Start of SUPPLIED ENTRIES

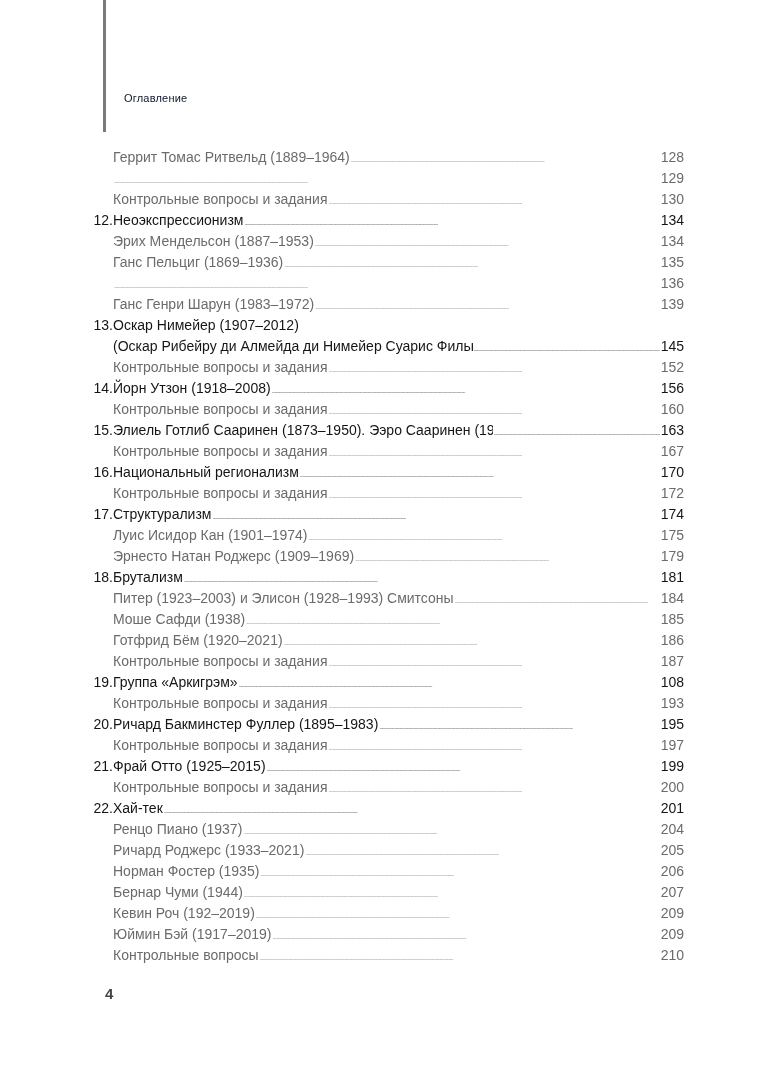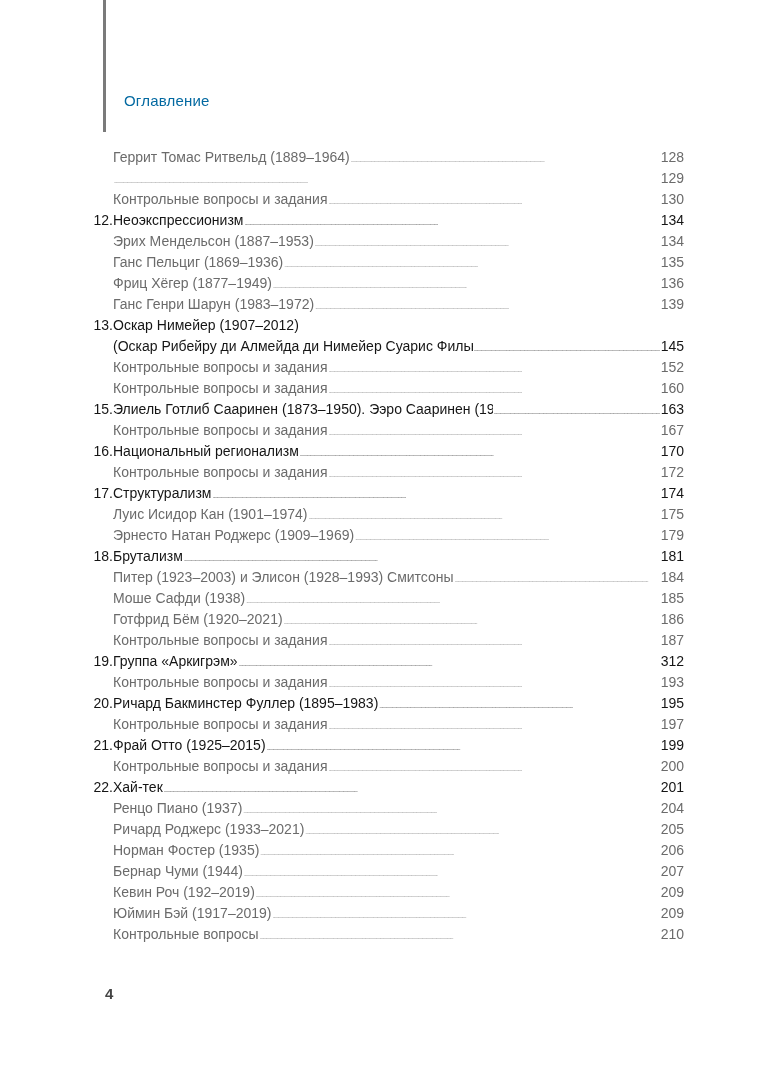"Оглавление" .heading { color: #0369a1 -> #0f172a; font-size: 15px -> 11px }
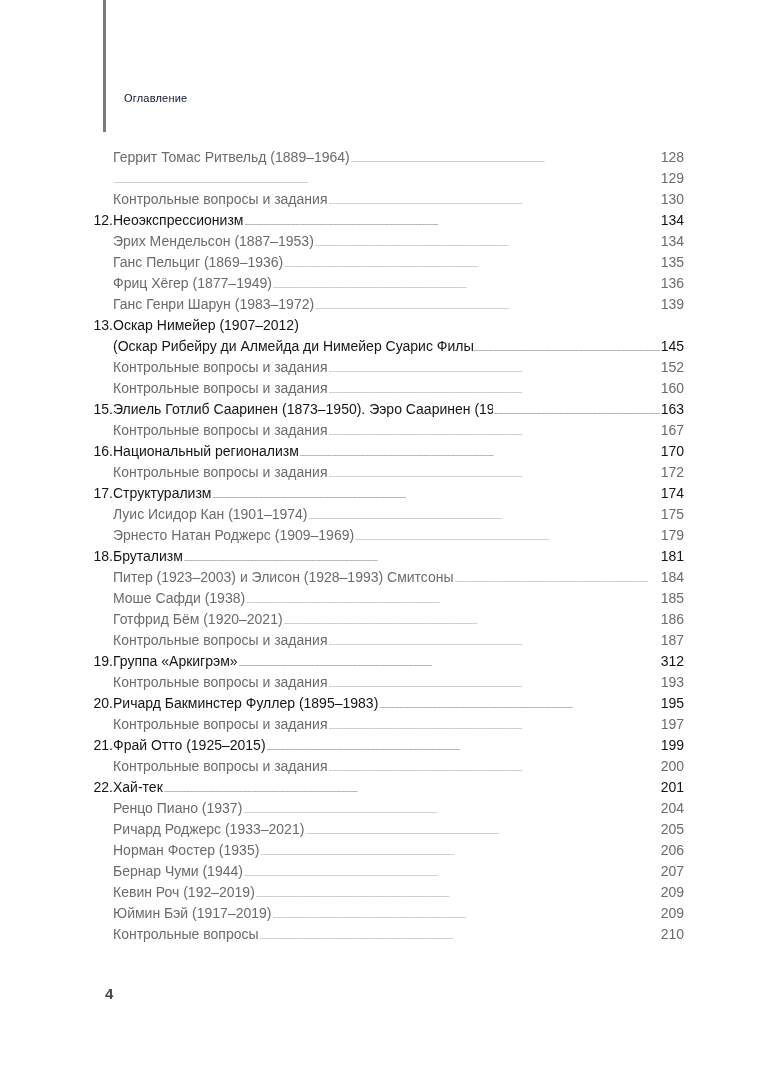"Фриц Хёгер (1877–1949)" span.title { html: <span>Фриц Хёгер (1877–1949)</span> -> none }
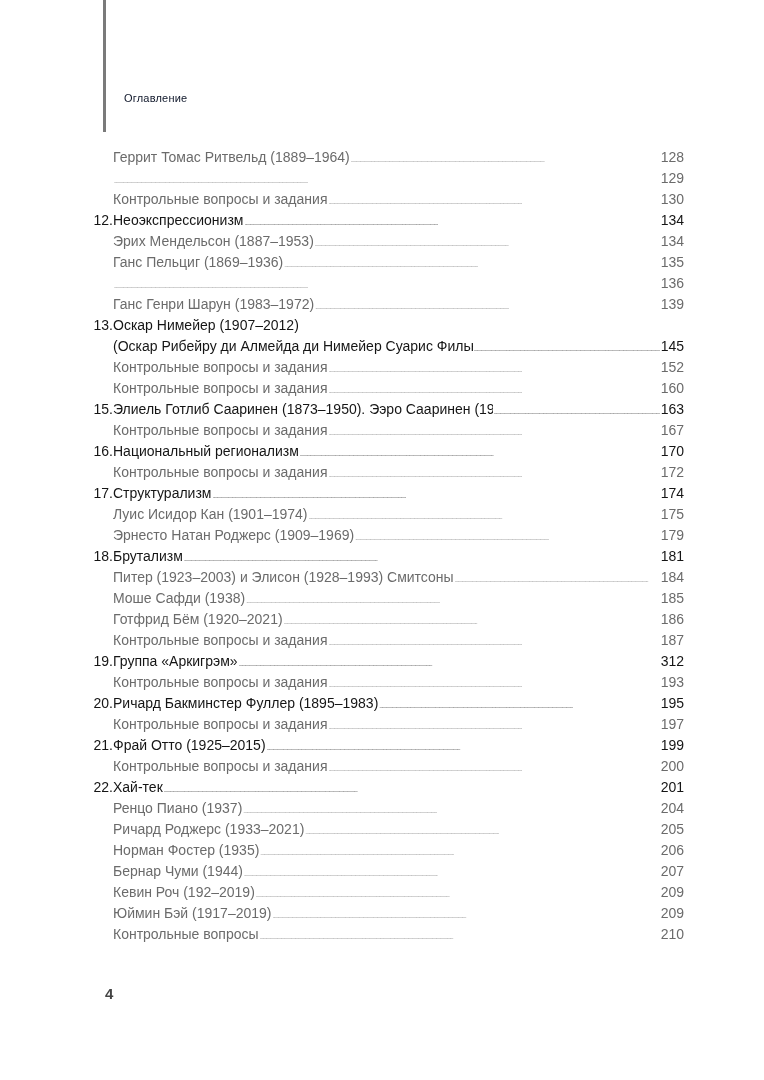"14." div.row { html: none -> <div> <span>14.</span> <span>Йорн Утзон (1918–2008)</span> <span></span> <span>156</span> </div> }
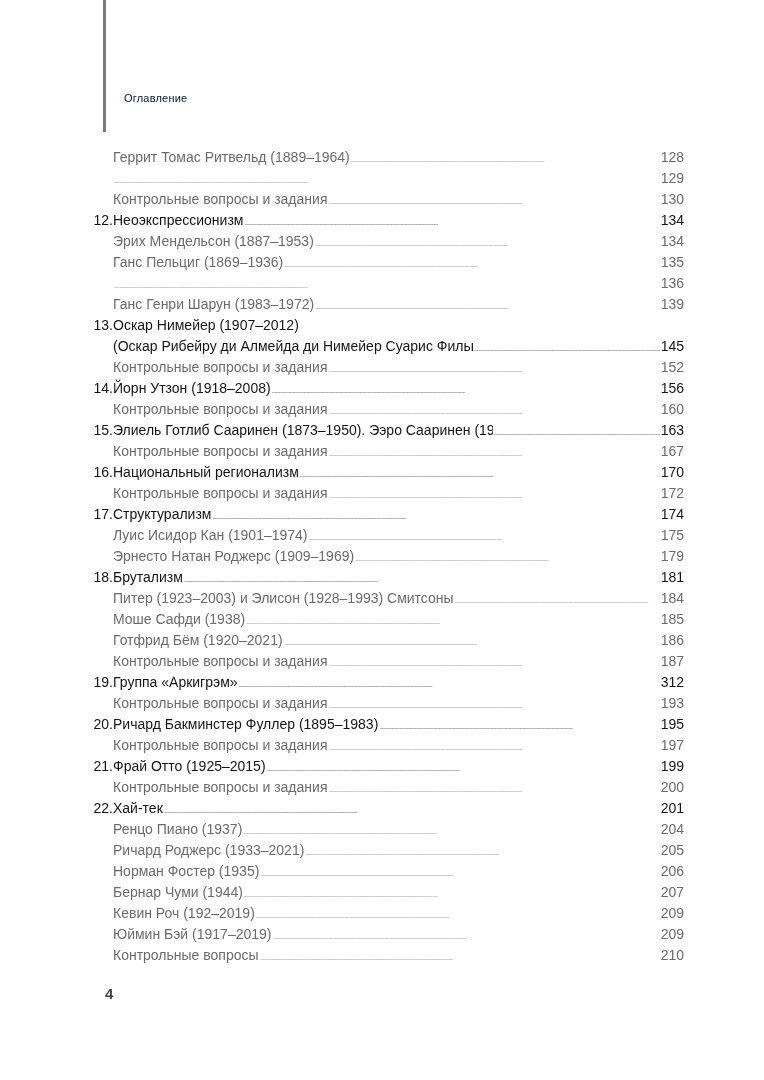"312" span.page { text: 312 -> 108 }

End of SUPPLIED ENTRIES
Start of SUPPLIED ENTRIES

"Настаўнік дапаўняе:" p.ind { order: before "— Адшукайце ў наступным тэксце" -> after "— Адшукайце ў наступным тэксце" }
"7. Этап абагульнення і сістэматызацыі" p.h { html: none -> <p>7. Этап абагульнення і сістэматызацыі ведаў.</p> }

End of SUPPLIED ENTRIES

EXERCISE DIRECTIONS: Write out exactly the run of lines above that starts at the line containing "html: <span>Фриц Хёгер" and ends at the line containing "text: 312 ->". Include both, and leave the pictures out.

TASK RESPONSE:
"Фриц Хёгер (1877–1949)" span.title { html: <span>Фриц Хёгер (1877–1949)</span> -> none }
"14." div.row { html: none -> <div> <span>14.</span> <span>Йорн Утзон (1918–2008)</span> <span></span> <span>156</span> </div> }
"312" span.page { text: 312 -> 108 }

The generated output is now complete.